The enterprise can further ease the potential lock-in pain associated with hardware abstraction in several different way. Firstly, they need to be aware of this class of lock-in, as it is mostly unavoidable and the benefits with respect to adopting new platforms increasingly outweigh the downsides but being aware that it exists will help the enterprise make informed decisions. Secondly, the enterprise should take the time to make technology choices for the long term, not just over the depreciation cycle of the hardware because software code persists within an organization for considerably longer periods. Technology choices should also be made at the organizational level; try to pick a software ecosystem and hardware platform that meets all your needs, as isolated departmental choices increase the likelihood of deploying multiple specialist platforms with no interoperability. Lastly, when selecting a vendor to partner with, pick one with a clear commitment and track record of investing in, and maintaining, hardware abstraction ecosystems. Systems Integration (SI) specialists should also be engaged where appropriate, as they have a vast knowledge of all the different platforms and once they understand your workloads and requirements, they can guide you towards a long-term solution that minimizes inefficiencies at all stages of the lifecycle.

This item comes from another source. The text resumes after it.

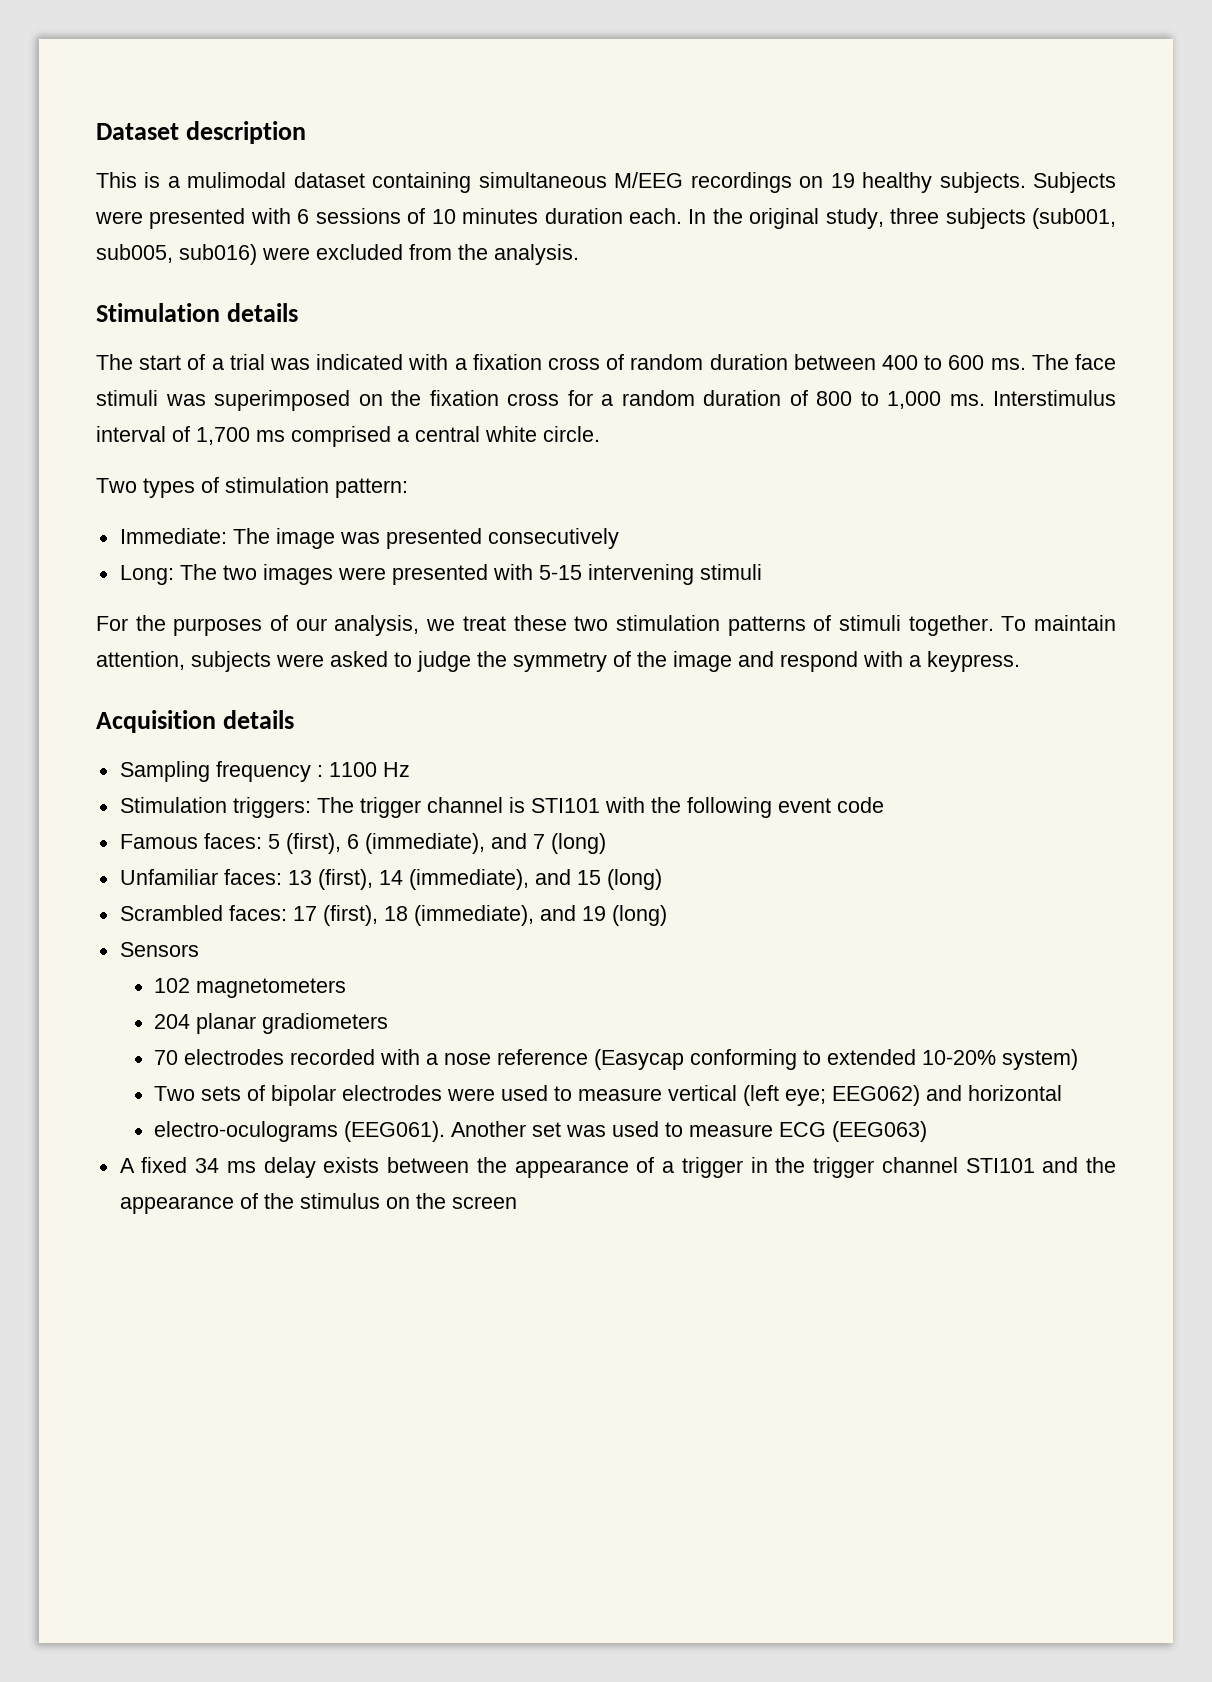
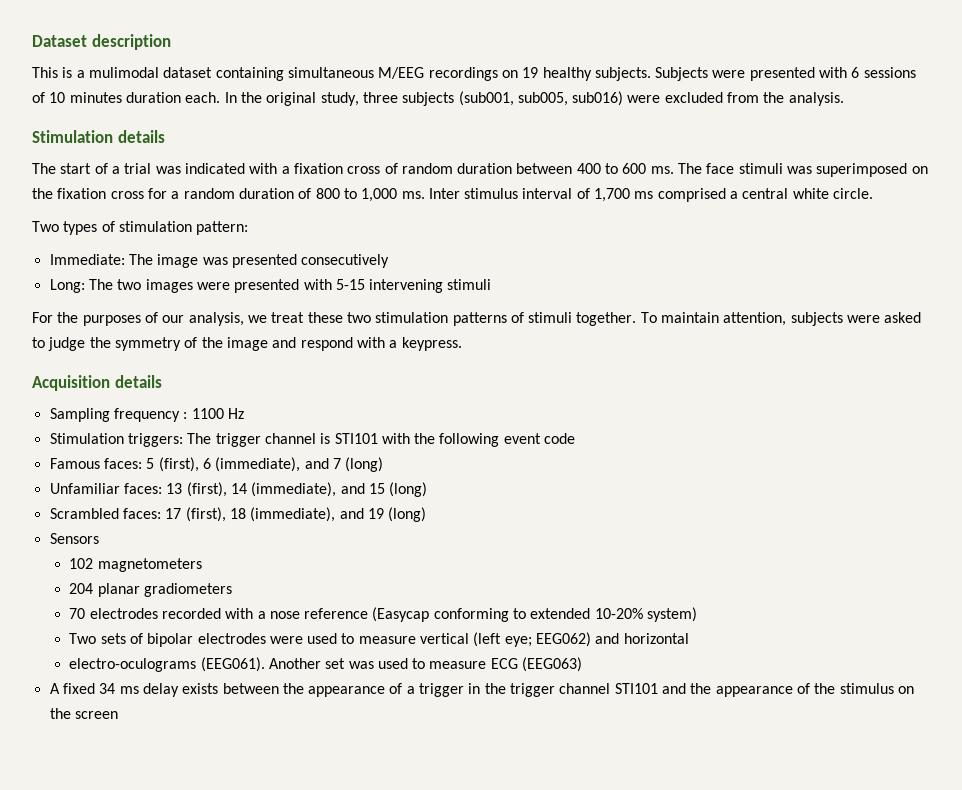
- Interstimulus interval of 1,700 ms comprised a central white circle.
+ Inter stimulus interval of 1,700 ms comprised a central white circle.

Hardware abstraction is unavoidable if your aim is to be productive and efficient in today’s AI and ML workspace, even more so if you consider tomorrow’s workspace. The convenience provided by these abstraction layers comes with this new class of vendor lock-in. It is a familiar double-edged sword, and one which the enterprise has gone to great lengths to avoid historically, but this sword is much blunter than those that have gone before it and the benefits far outweigh the costs.